(Beginning of RECORDS FOR THE EXERCISE)

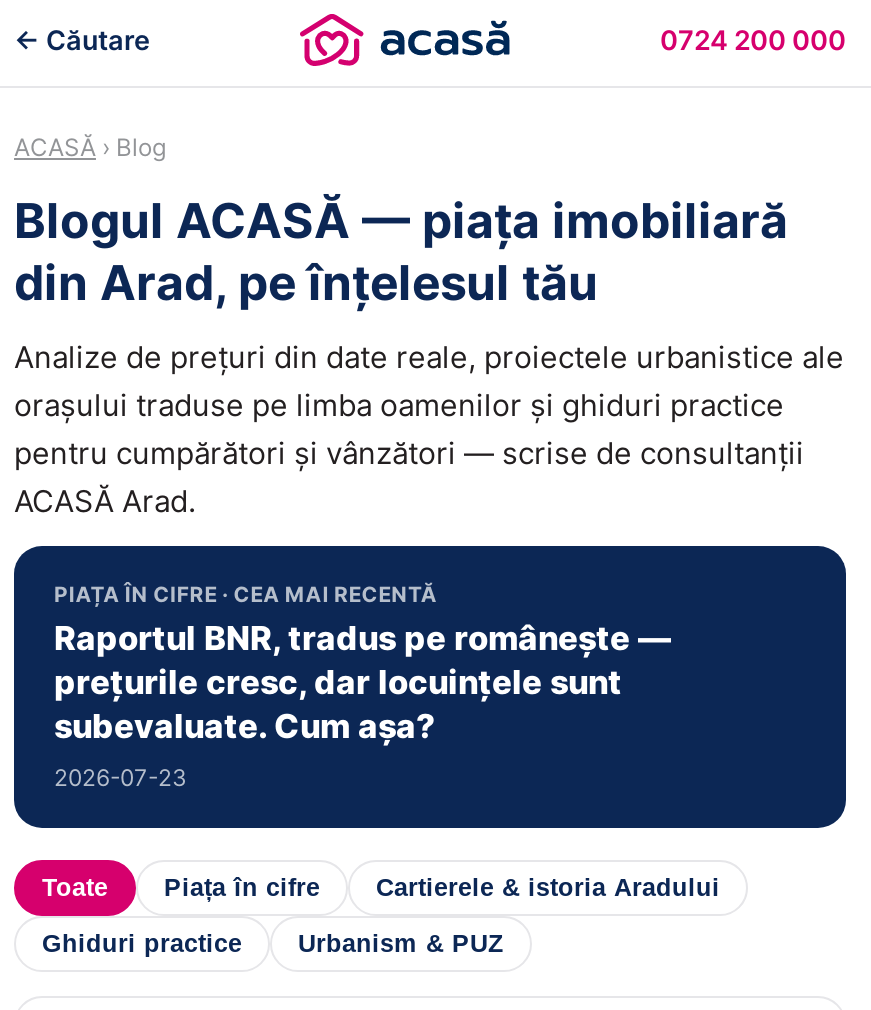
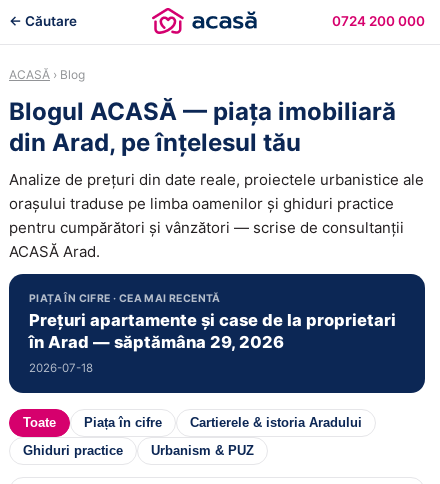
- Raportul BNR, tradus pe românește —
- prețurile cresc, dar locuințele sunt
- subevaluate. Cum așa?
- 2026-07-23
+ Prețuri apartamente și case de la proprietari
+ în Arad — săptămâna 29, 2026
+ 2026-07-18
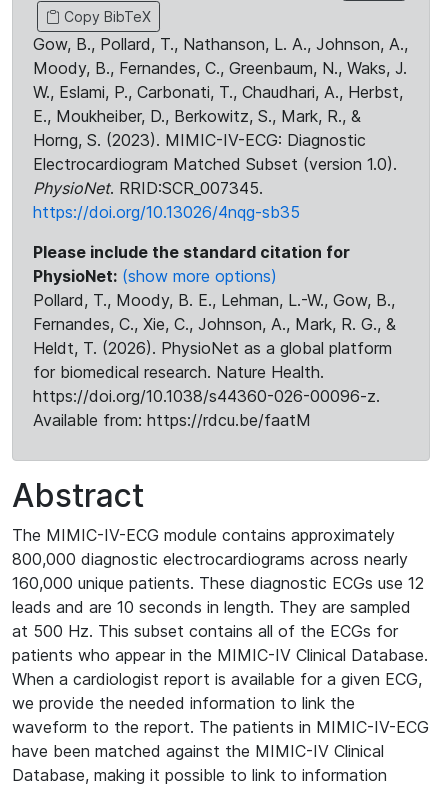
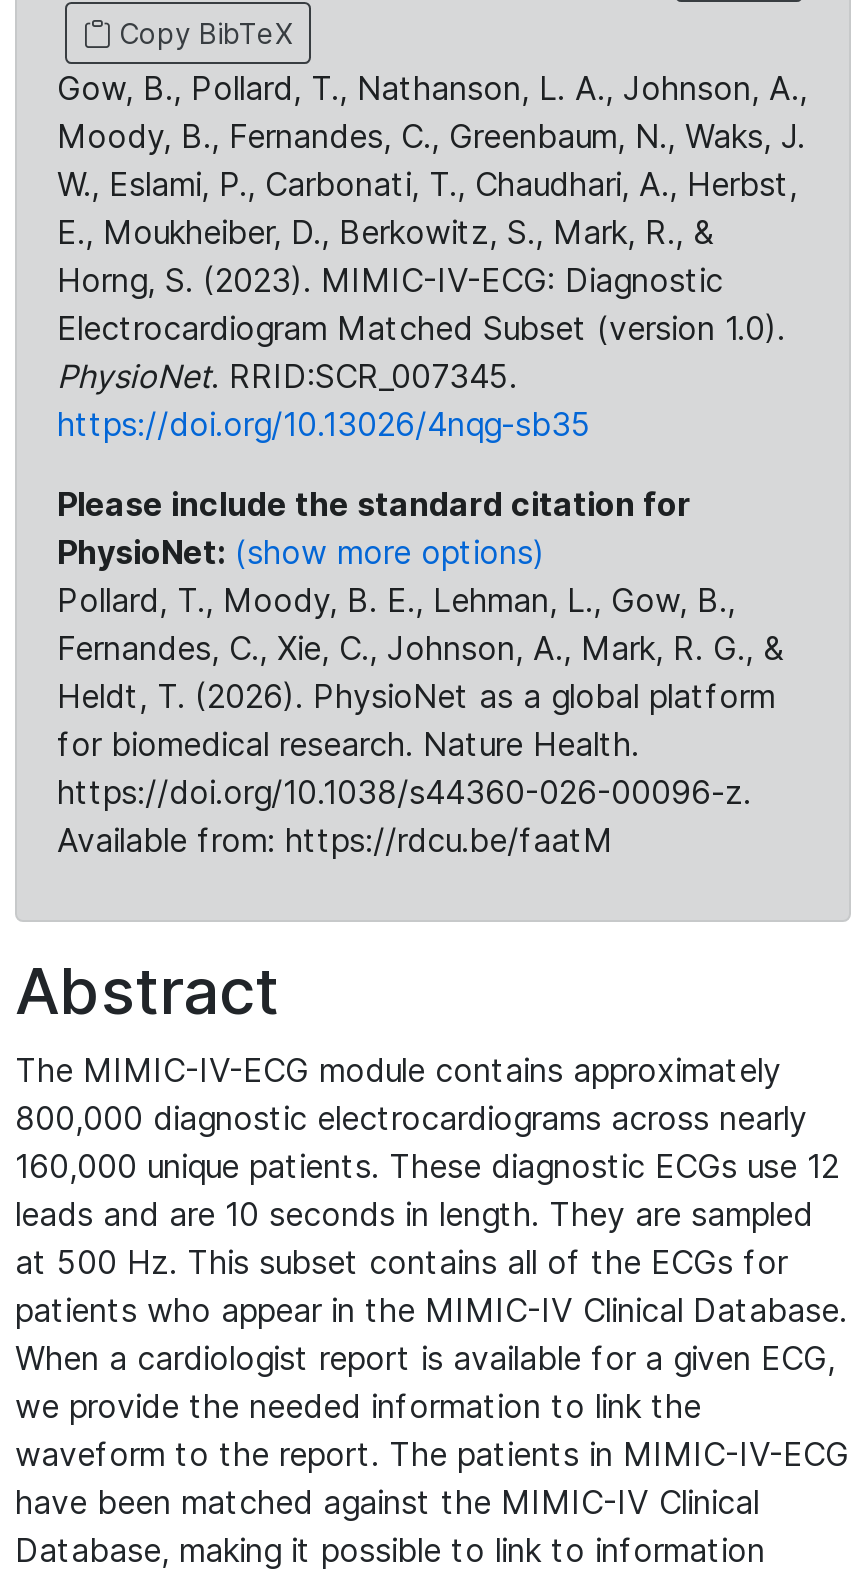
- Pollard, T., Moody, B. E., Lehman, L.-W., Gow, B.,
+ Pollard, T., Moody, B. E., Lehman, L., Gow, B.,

(End of RECORDS FOR THE EXERCISE)

▶ [THE TASK]
Quote every record above exactly, leaving out any pictures.

▶ [TASK OUTPUT]
- Raportul BNR, tradus pe românește —
- prețurile cresc, dar locuințele sunt
- subevaluate. Cum așa?
- 2026-07-23
+ Prețuri apartamente și case de la proprietari
+ în Arad — săptămâna 29, 2026
+ 2026-07-18
- Pollard, T., Moody, B. E., Lehman, L.-W., Gow, B.,
+ Pollard, T., Moody, B. E., Lehman, L., Gow, B.,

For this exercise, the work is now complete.